Physician Groups Testify at House Hearing on SGR
On July 24, NASS staff attended a House Ways and Means Health Subcommittee hearing on developing a new Medicare reimbursement system for physicians. In total six physicians groups – including one association representing specialty doctors – highlighted various mechanisms that could be part of a new Medicare payment system.
Panelists at the hearing said they all agreed that a new payment system should focus on improving the quality of care of patients and move away from the current fee-for-service system. Others noted that just repealing the sustainable growth rate (SGR) formula in the current system wouldn’t be enough and that Congress should implement measures that reward physicians for participating in quality improvement and other value-based payment programs. Among other recommendations, panelists urged committee Members to consider patient-centered medical homes, as well as bundled and global payment programs, as ways to improve payment and care coordination between providers.
Subcommittee Chairman Wally Herger (R-CA) agreed with witnesses who testified that better alignment of existing provider incentive programs such as e-prescribing, electronic medicals records and the value-based payment modifier was needed. Provider groups cited many of Medicare’s current provider incentive programs as areas of concerns for doctors as these programs generally have not been developed or led by the physician community.
To access a recording of this hearing, click here.
House Spending Bill Delayed to Make Way for Continuing Resolution
The House Appropriations Committee signaled that it will not mark up the Labor, Health and Human Services, and Education (Labor, HHS) spending bill that was passed last week by the Subcommittee. As previously reported, the House Appropriations Subcommittee on Labor, HHS, approved a fiscal year 2013 funding bill that would eliminate spending to implement the health reform law and repeals existing funding from programs established under the law. If signed into law, the bill would provide $150 billion for Labor, Health, and Education programs over the next fiscal year, which begins October 1, and would have reduced spending levels in the programs by $6.3 billion over FY 2012 funding levels.

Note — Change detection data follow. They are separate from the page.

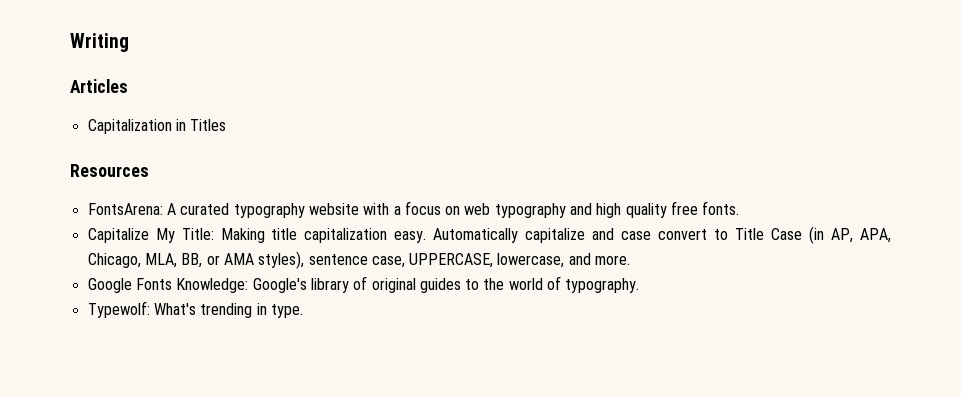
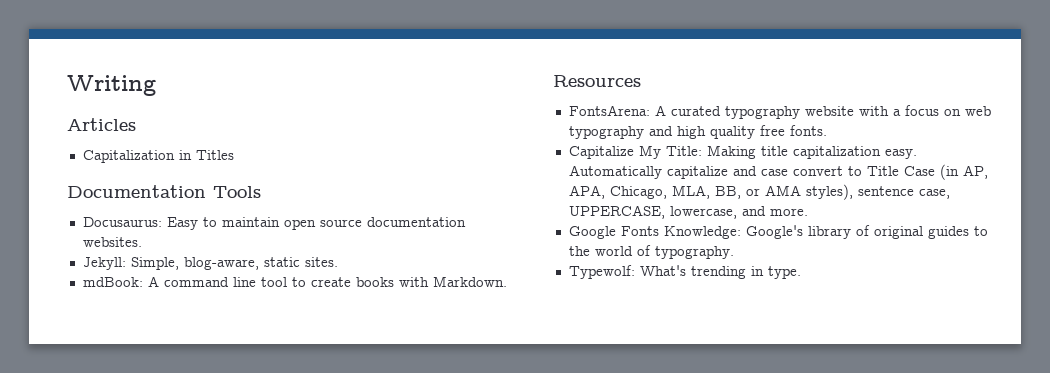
(227, 125) none -> [67,185,261,198] [82,217,466,230] [82,237,142,247] [82,257,338,270] [82,276,507,287] // Documentation Tools // Docusaurus: Easy to maintain open source documentation websites. // Jekyll: Simple, blog-aware, static sites. // mdBook: A command line tool to create books with Markdown.

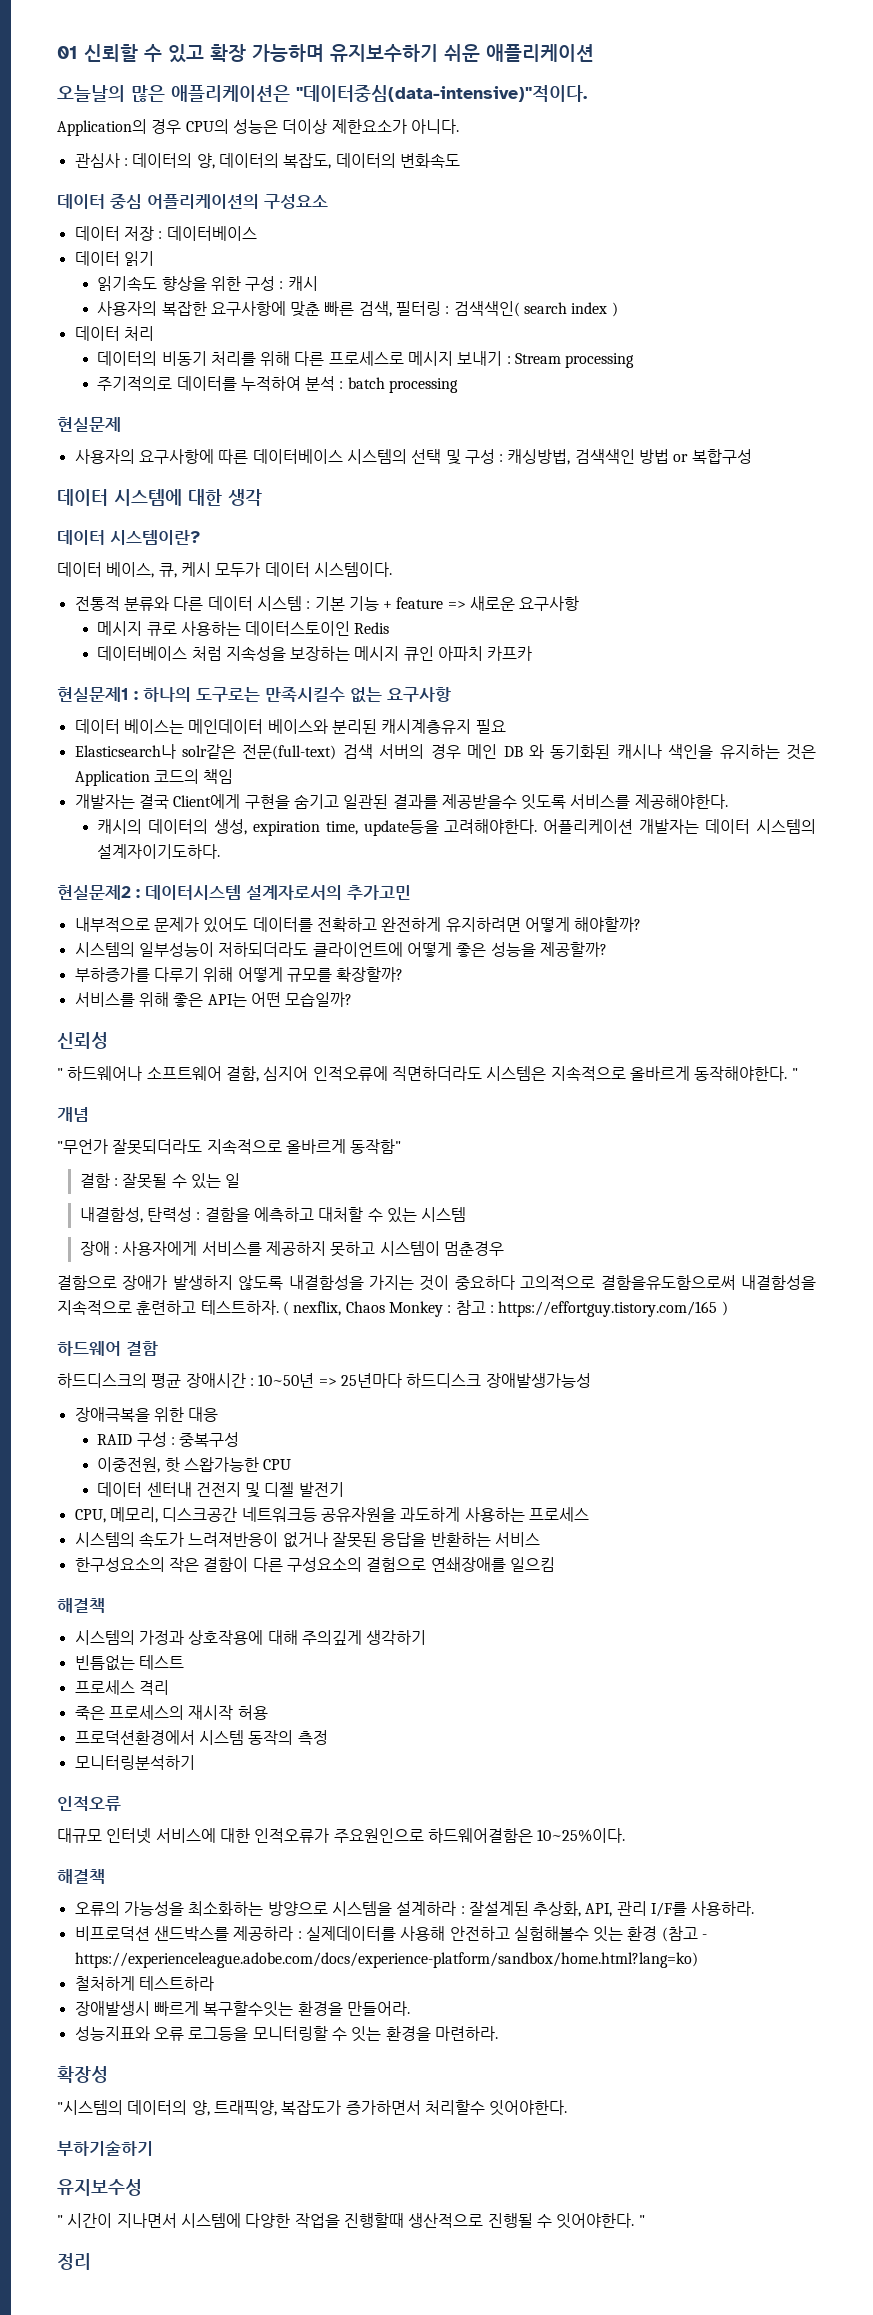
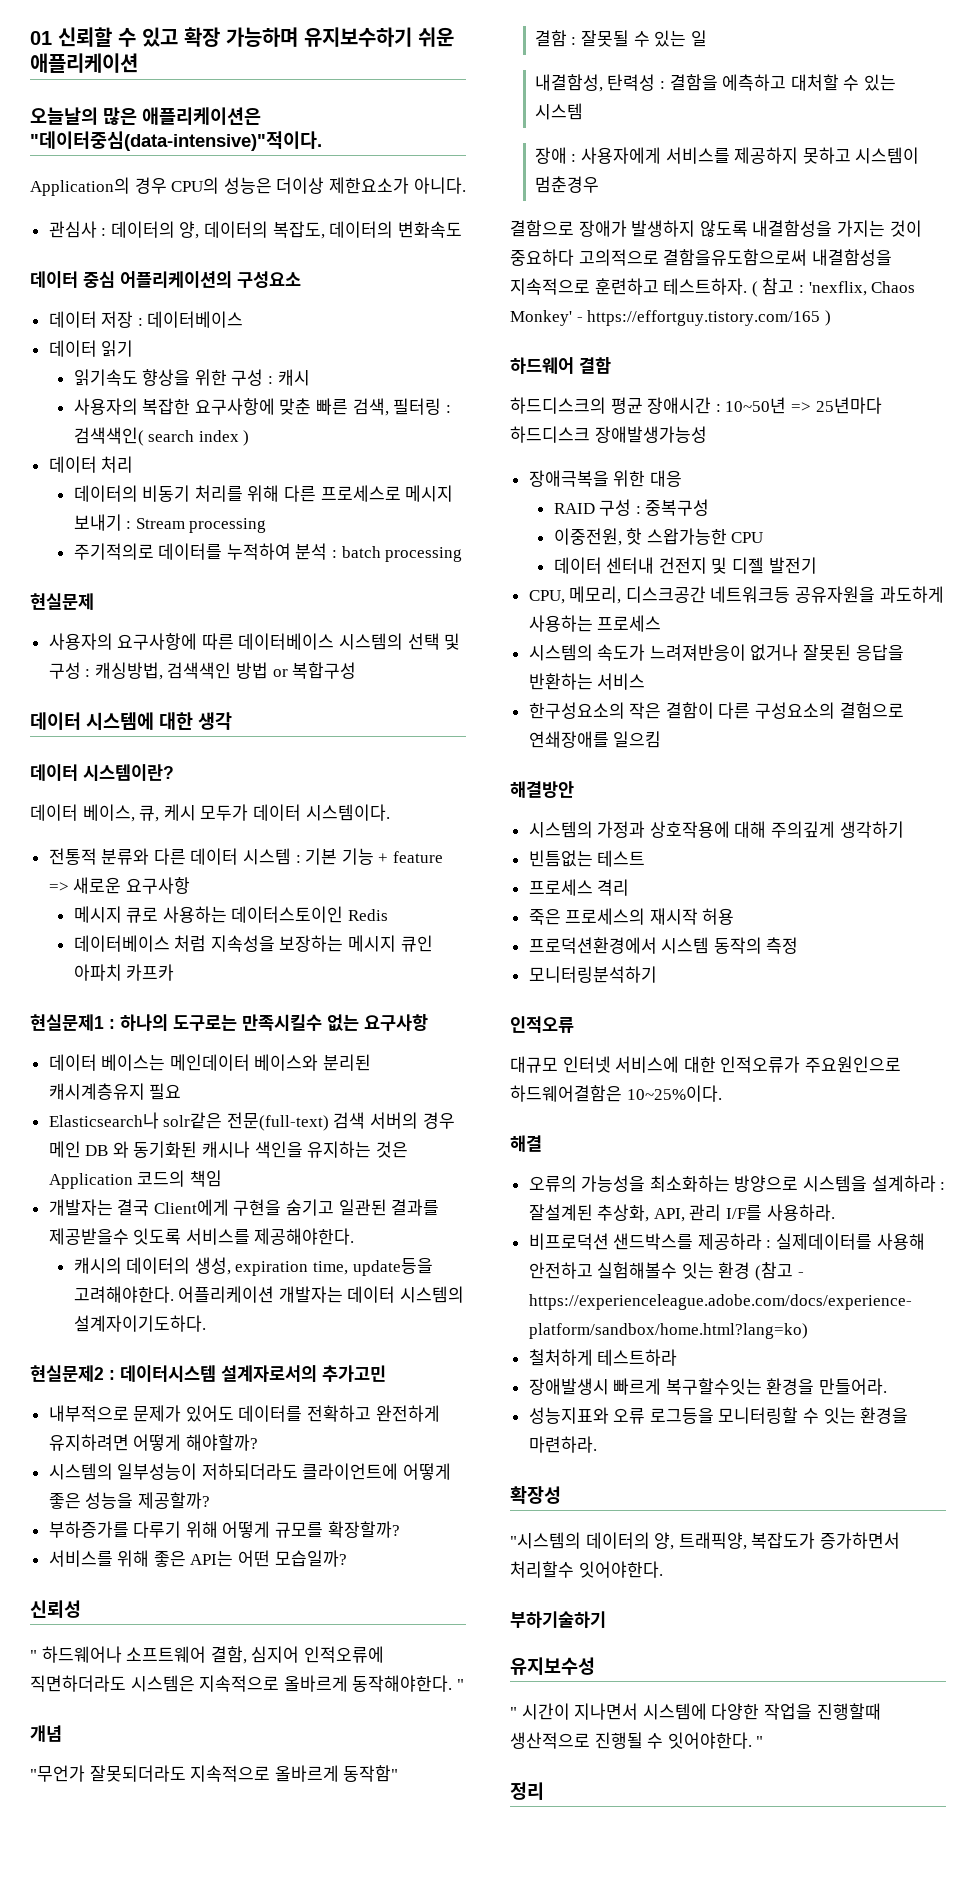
[293,1300,494,1317] nexflix, Chaos Monkey : 참고 : -> [762,278,916,296] [510,310,583,326] 참고 : 'nexflix, Chaos Monkey' -
[57,1598,105,1613] 해결책 -> [510,781,574,798] 해결방안
[57,1869,105,1884] 해결책 -> [510,1135,542,1152] 해결

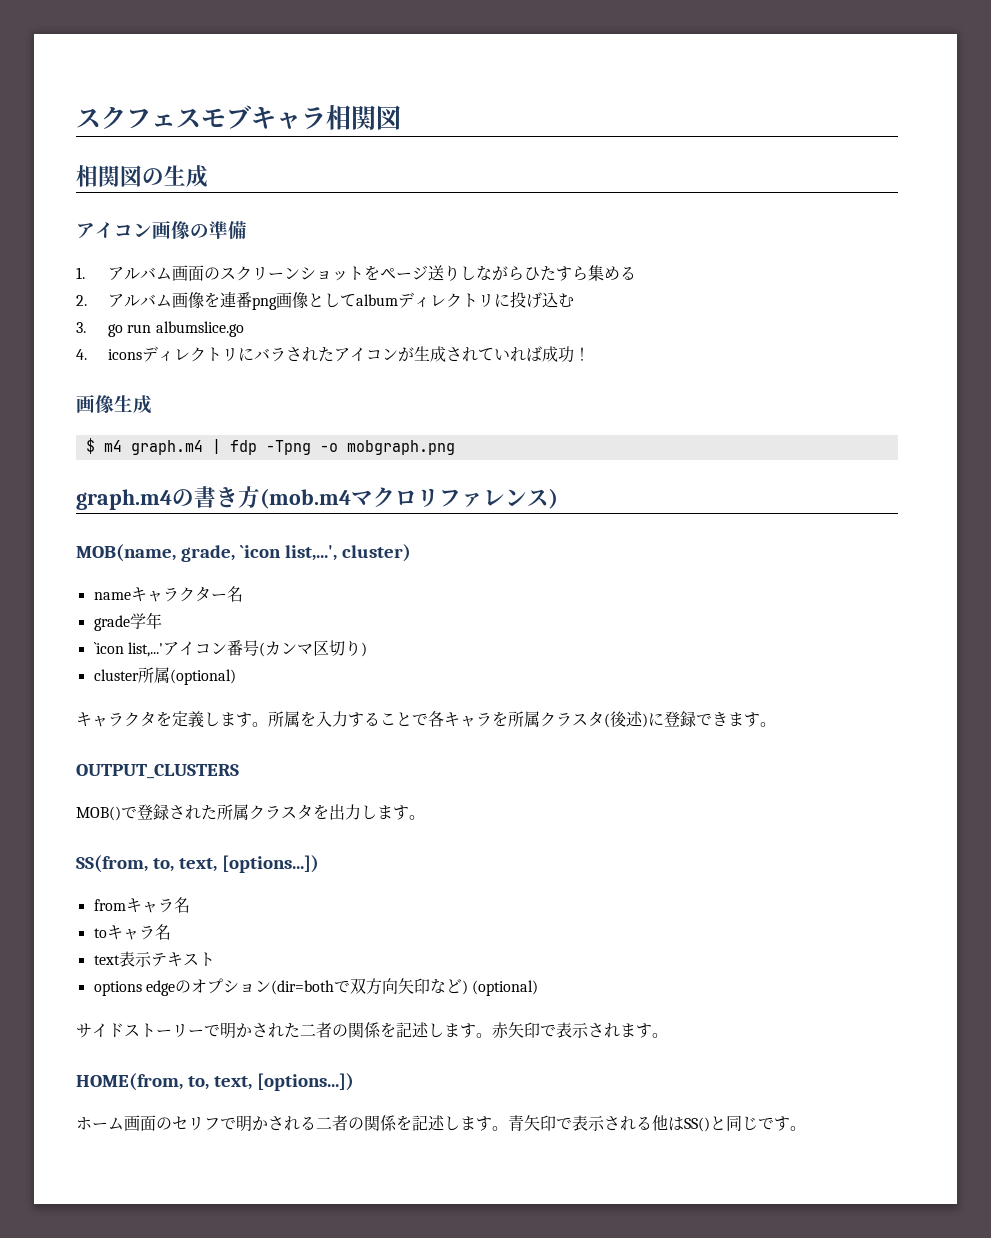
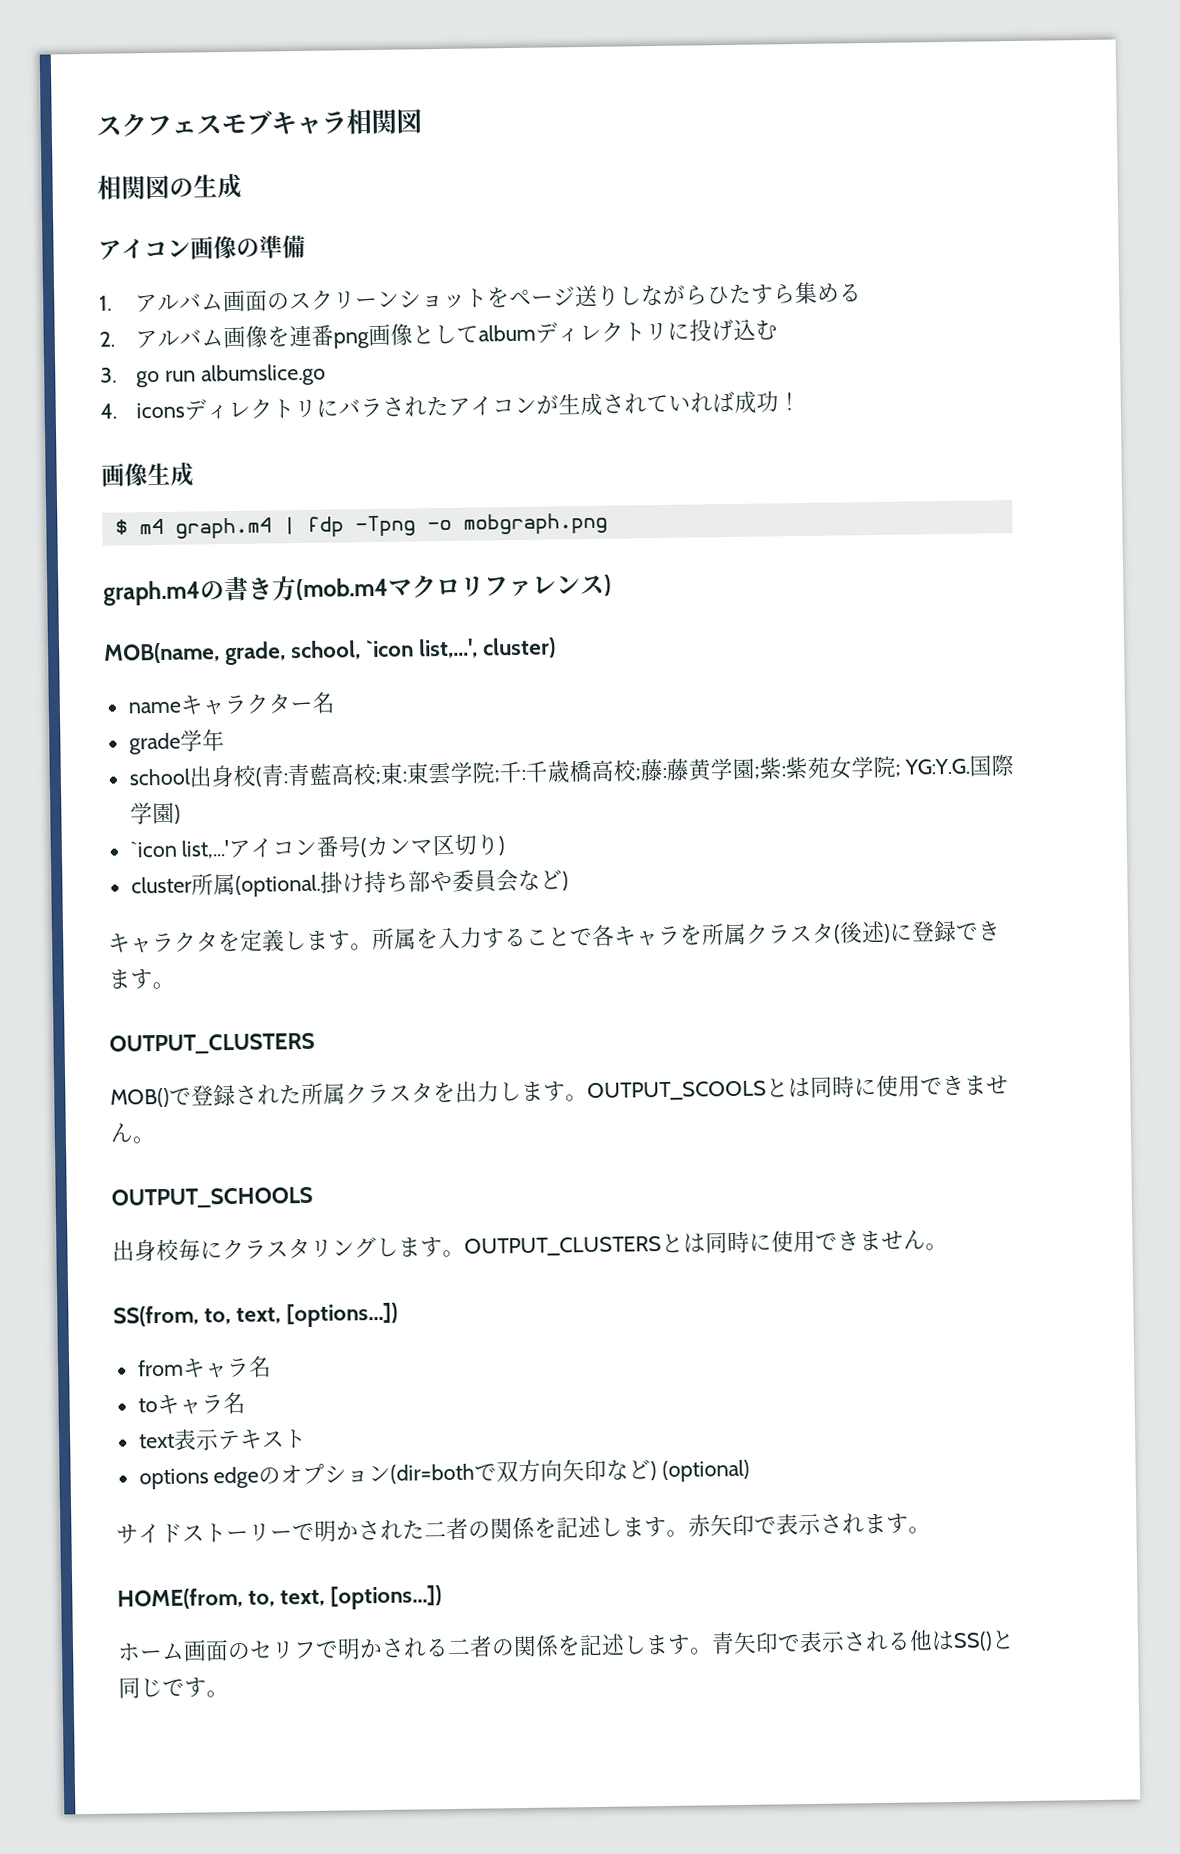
(235, 553) none -> [290,640,362,661] school,
(162, 620) none -> [128,754,1015,788] [129,801,181,825] // school出身校(青:青藍高校;東:東雲学院;千:千歳橋高校;藤:藤黄学園;紫:紫苑女学院; YG:Y.G.国際学園)
[169,669,236,685] (optional) -> [234,868,569,897] (optional.掛け持ち部や委員会など)
(425, 817) none -> [587,1074,1009,1102] [110,1122,155,1144] [111,1186,313,1209] [112,1229,948,1262] OUTPUT_SCOOLSとは同時に使用できません。 // OUTPUT_SCHOOLS // 出身校毎にクラスタリングします。OUTPUT_CLUSTERSとは同時に使用できません。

This latest development comes amid reports that House Republican leaders are shifting their attention toward a stop-gap measure that would continue to fund the government after the current fiscal year ends. At this time Republican leaders in the House are said to be considering other options, including a three-month continuing resolution (CR) that would avert a government shut down until after the upcoming November elections. Sources inform NASS that House Republicans will likely wait until after Congress returns from its August recess to introduce a resolution that will keep the government running passed the September 30 deadline.
CMS Administrator Says Health Insurance Exchanges Will Be Operable by 2014
Last week, Michael Hash, interim director of the Center for Consumer Information and Insurance Oversight (CIIO) at the Centers for Medicare and Medicaid (CMS) said that federal exchanges will be ready to operate by 2014 in states that have not created their own by that date. The creation of state exchanges has been at the center of controversy since the Affordable Care Act (ACA) was signed into law. A provision in the ACA requires that if states cannot develop a functioning exchange by 2014, then the federal government will step in and operate an exchange of its own.
As of now, 34 states and the District of Columbia have received $850 million in grants to establish state-based exchanges. States can apply for the grants through 2014 to establish exchanges after that date. Only 14 states and the District of Columbia have passed legislation to establish an exchange, while eight other states have decided not to establish exchanges.
CBO Releases Report on Costs the of ACA in Response to Supreme Court Ruling
In a report released last week, the Congressional Budget Office (CBO) projected that the cost of the Affordable Care Act (ACA) will drop by $84 billion as a result of the recent Supreme Court ruling. The court’s ruling now allows states the ability to opt out of the law’s requirement for individual states to expand coverage for Medicaid enrollees.
The CBO also projects that the court’s decision will result in 6 million fewer enrollees in Medicaid and the Children’s Health Insurance Program, of which 3 million more enrollees will participate in the insurance exchanges that will be launched in 2014 and about 3 million others will remain uninsured.
To access this report, click here.
Federal Agencies Announce New Anti-Fraud Initiative
The departments of Health and Human Services and Justice announced last week that a new partnership involving the federal government, states, insurers and anti-fraud groups has been established to help reduce future health care fraud. This partnership allows stakeholders to share data and best practices to improve detection and prevent payment of fraudulent health care billings occurring across public and private payers. Many of the details of the initiative are still being worked out, however, working groups have been meeting to establish more specifics of the initiative, and this work is expected to carry over into the fall.